Problem to work on:
Return the following from the records below: each line, word for word, starting with the line that contains "[313,400,562,415] firebase, the" and going on through the line that contains "[83,482,153,507] // 황재웅", with nothing outside that range.

Exercise materials:
● ● ●

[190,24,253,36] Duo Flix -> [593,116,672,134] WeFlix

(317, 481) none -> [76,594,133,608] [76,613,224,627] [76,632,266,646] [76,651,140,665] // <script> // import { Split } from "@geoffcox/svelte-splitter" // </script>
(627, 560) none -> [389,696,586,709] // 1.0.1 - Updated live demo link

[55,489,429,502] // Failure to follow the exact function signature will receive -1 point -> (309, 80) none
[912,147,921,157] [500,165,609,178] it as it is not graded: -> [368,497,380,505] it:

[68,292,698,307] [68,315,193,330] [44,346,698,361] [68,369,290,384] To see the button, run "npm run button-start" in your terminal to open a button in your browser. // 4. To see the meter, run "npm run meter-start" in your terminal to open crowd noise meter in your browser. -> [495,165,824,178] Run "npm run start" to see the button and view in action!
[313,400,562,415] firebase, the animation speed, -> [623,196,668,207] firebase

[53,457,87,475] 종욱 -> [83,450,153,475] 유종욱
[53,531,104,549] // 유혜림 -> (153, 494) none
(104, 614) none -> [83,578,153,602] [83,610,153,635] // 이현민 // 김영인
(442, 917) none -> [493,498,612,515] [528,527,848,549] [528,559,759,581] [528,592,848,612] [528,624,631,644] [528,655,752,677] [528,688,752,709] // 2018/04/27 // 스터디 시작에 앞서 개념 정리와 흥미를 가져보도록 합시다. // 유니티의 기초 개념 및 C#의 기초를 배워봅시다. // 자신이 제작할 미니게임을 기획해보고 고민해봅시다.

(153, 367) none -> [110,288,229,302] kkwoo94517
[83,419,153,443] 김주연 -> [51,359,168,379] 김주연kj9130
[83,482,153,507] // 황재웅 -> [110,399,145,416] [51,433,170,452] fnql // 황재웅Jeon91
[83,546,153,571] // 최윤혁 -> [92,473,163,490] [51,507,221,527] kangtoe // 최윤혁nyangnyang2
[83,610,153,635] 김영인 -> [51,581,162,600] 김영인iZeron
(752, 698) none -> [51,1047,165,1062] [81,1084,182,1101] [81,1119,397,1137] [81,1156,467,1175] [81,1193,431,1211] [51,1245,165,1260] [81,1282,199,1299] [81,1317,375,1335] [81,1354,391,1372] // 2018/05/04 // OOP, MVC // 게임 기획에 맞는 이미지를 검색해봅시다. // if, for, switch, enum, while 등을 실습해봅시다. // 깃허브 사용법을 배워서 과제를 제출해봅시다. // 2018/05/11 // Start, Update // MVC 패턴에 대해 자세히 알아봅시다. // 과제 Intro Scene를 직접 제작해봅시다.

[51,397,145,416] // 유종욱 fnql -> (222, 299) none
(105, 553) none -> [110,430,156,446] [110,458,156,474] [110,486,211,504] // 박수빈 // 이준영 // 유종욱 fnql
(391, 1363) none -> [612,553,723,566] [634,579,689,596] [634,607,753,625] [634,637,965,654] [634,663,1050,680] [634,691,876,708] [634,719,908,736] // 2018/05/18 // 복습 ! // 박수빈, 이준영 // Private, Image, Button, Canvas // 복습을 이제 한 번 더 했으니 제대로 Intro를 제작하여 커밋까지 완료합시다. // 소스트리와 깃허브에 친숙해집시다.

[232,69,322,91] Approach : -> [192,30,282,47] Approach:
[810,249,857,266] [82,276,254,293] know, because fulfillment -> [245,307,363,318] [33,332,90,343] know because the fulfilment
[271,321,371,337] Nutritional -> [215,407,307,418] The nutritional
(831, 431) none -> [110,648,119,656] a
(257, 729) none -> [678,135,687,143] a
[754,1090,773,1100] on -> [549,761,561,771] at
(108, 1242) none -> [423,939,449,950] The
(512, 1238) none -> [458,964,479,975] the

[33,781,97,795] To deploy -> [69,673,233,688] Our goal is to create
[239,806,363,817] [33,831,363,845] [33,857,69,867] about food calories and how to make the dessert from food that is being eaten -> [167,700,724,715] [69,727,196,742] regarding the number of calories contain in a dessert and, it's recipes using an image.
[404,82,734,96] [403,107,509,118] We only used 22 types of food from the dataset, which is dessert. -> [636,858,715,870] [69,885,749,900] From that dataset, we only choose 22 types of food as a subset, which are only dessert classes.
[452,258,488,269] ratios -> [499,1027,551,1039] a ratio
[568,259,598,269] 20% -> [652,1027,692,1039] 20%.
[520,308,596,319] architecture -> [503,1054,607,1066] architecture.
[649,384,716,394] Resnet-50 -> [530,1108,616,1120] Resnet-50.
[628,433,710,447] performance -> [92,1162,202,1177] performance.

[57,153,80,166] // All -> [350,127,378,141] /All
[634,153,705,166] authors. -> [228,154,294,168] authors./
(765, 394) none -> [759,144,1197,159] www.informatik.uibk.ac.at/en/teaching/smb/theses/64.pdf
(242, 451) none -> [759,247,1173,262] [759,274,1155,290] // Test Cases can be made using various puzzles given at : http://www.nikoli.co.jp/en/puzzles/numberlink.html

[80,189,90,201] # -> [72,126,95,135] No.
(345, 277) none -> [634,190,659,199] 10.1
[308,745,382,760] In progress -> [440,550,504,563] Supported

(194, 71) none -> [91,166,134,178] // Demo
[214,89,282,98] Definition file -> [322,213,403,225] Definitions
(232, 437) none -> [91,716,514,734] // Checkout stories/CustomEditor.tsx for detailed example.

● ● ●

Result:
[313,400,562,415] firebase, the animation speed, -> [623,196,668,207] firebase

[53,457,87,475] 종욱 -> [83,450,153,475] 유종욱
[53,531,104,549] // 유혜림 -> (153, 494) none
(104, 614) none -> [83,578,153,602] [83,610,153,635] // 이현민 // 김영인
(442, 917) none -> [493,498,612,515] [528,527,848,549] [528,559,759,581] [528,592,848,612] [528,624,631,644] [528,655,752,677] [528,688,752,709] // 2018/04/27 // 스터디 시작에 앞서 개념 정리와 흥미를 가져보도록 합시다. // 유니티의 기초 개념 및 C#의 기초를 배워봅시다. // 자신이 제작할 미니게임을 기획해보고 고민해봅시다.

(153, 367) none -> [110,288,229,302] kkwoo94517
[83,419,153,443] 김주연 -> [51,359,168,379] 김주연kj9130
[83,482,153,507] // 황재웅 -> [110,399,145,416] [51,433,170,452] fnql // 황재웅Jeon91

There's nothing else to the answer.